[[ SUPPLIED MATERIAL open ]]

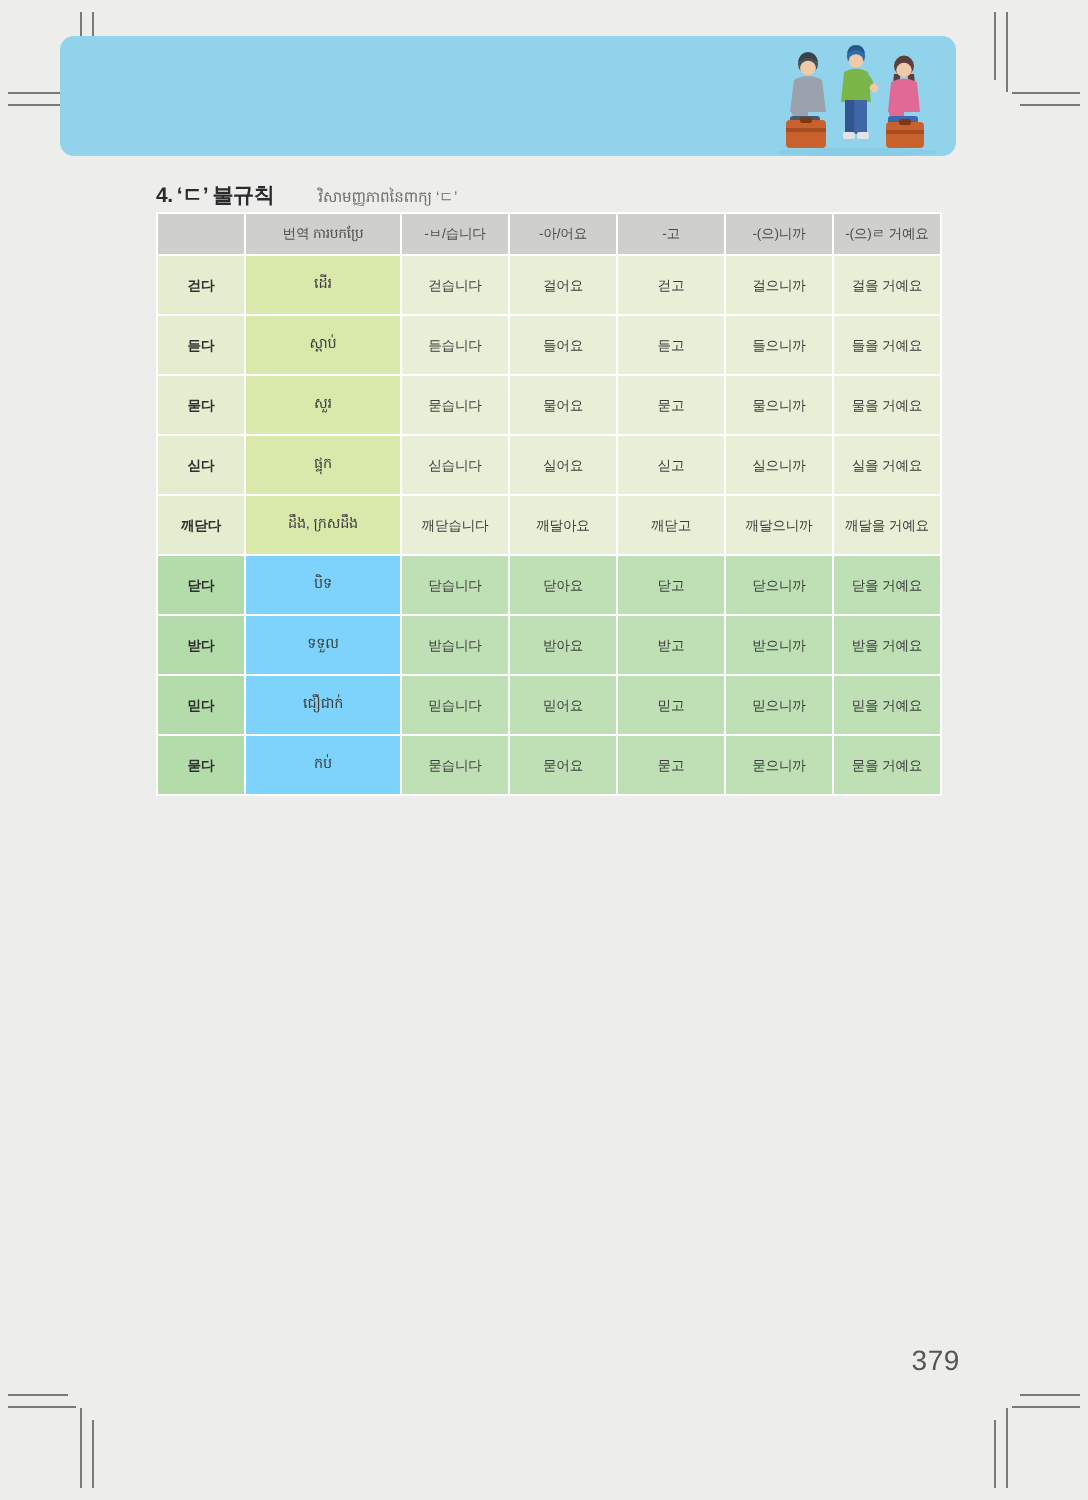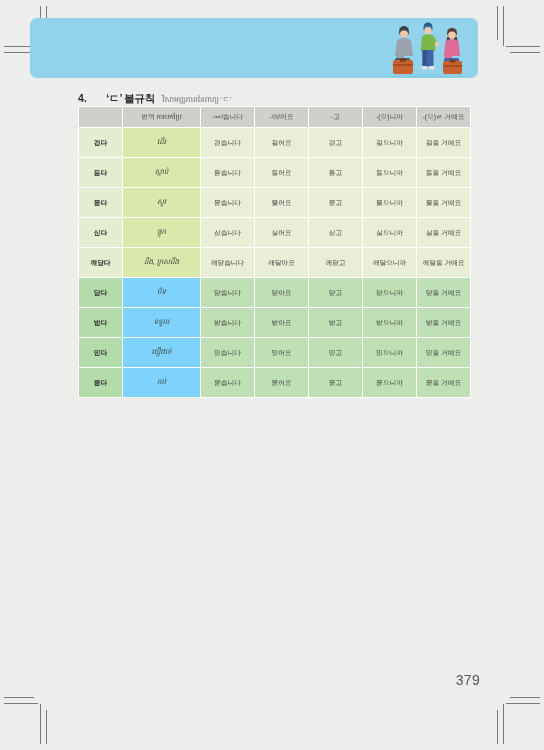--- a/index.html
+++ b/index.html
@@ -82,7 +82,7 @@
     font-weight: bold;
     color: #2b2b2b;
     letter-spacing: -0.2px;
-    margin-left: 20px;
+    margin-left: 2px;
   }
   .section-sub {
     font-size: 7.6px;

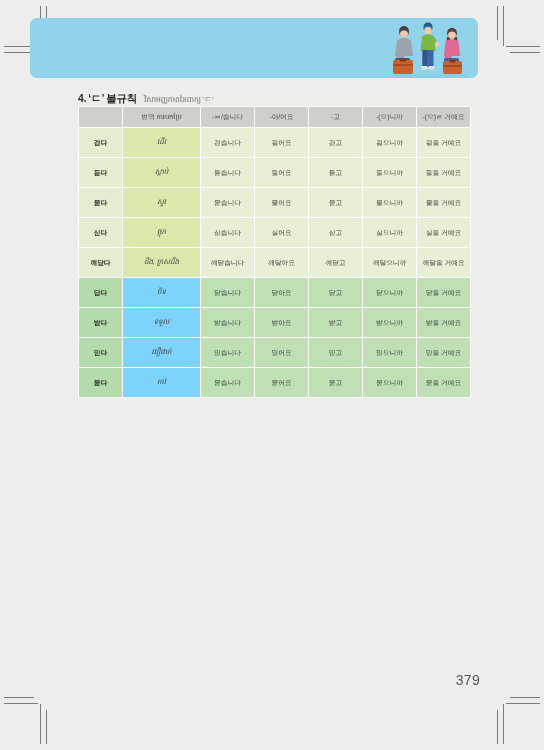--- a/index.html
+++ b/index.html
@@ -87,7 +87,7 @@
   .section-sub {
     font-size: 7.6px;
     color: #6d6d6d;
-    margin-left: 7px;
+    margin-left: 22px;
     letter-spacing: -0.1px;
   }
 

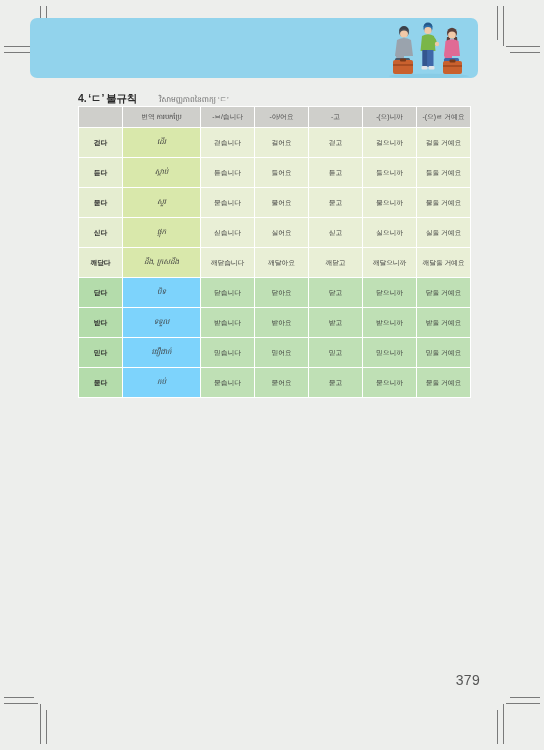--- a/index.html
+++ b/index.html
@@ -132,7 +132,7 @@
   tr.tone-dark td.trans    { background: #7dd3fc; }
   tr.tone-dark td.conj     { background: #bfe0b5; }
 
-  td.trans { font-size: 7.2px; color: #3c3c3c; font-style: italic; }
+  td.trans { font-size: 7.2px; color: #3c3c3c; }
 
   
   .page-num {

[[ SUPPLIED MATERIAL closed ]]

**WHAT THE EXERCISE ASKS:** Each line of the entries above that has the word "letter" is to be copied.

**SOLUTION TO THE EXERCISE:**
     letter-spacing: -0.2px;
     letter-spacing: -0.1px;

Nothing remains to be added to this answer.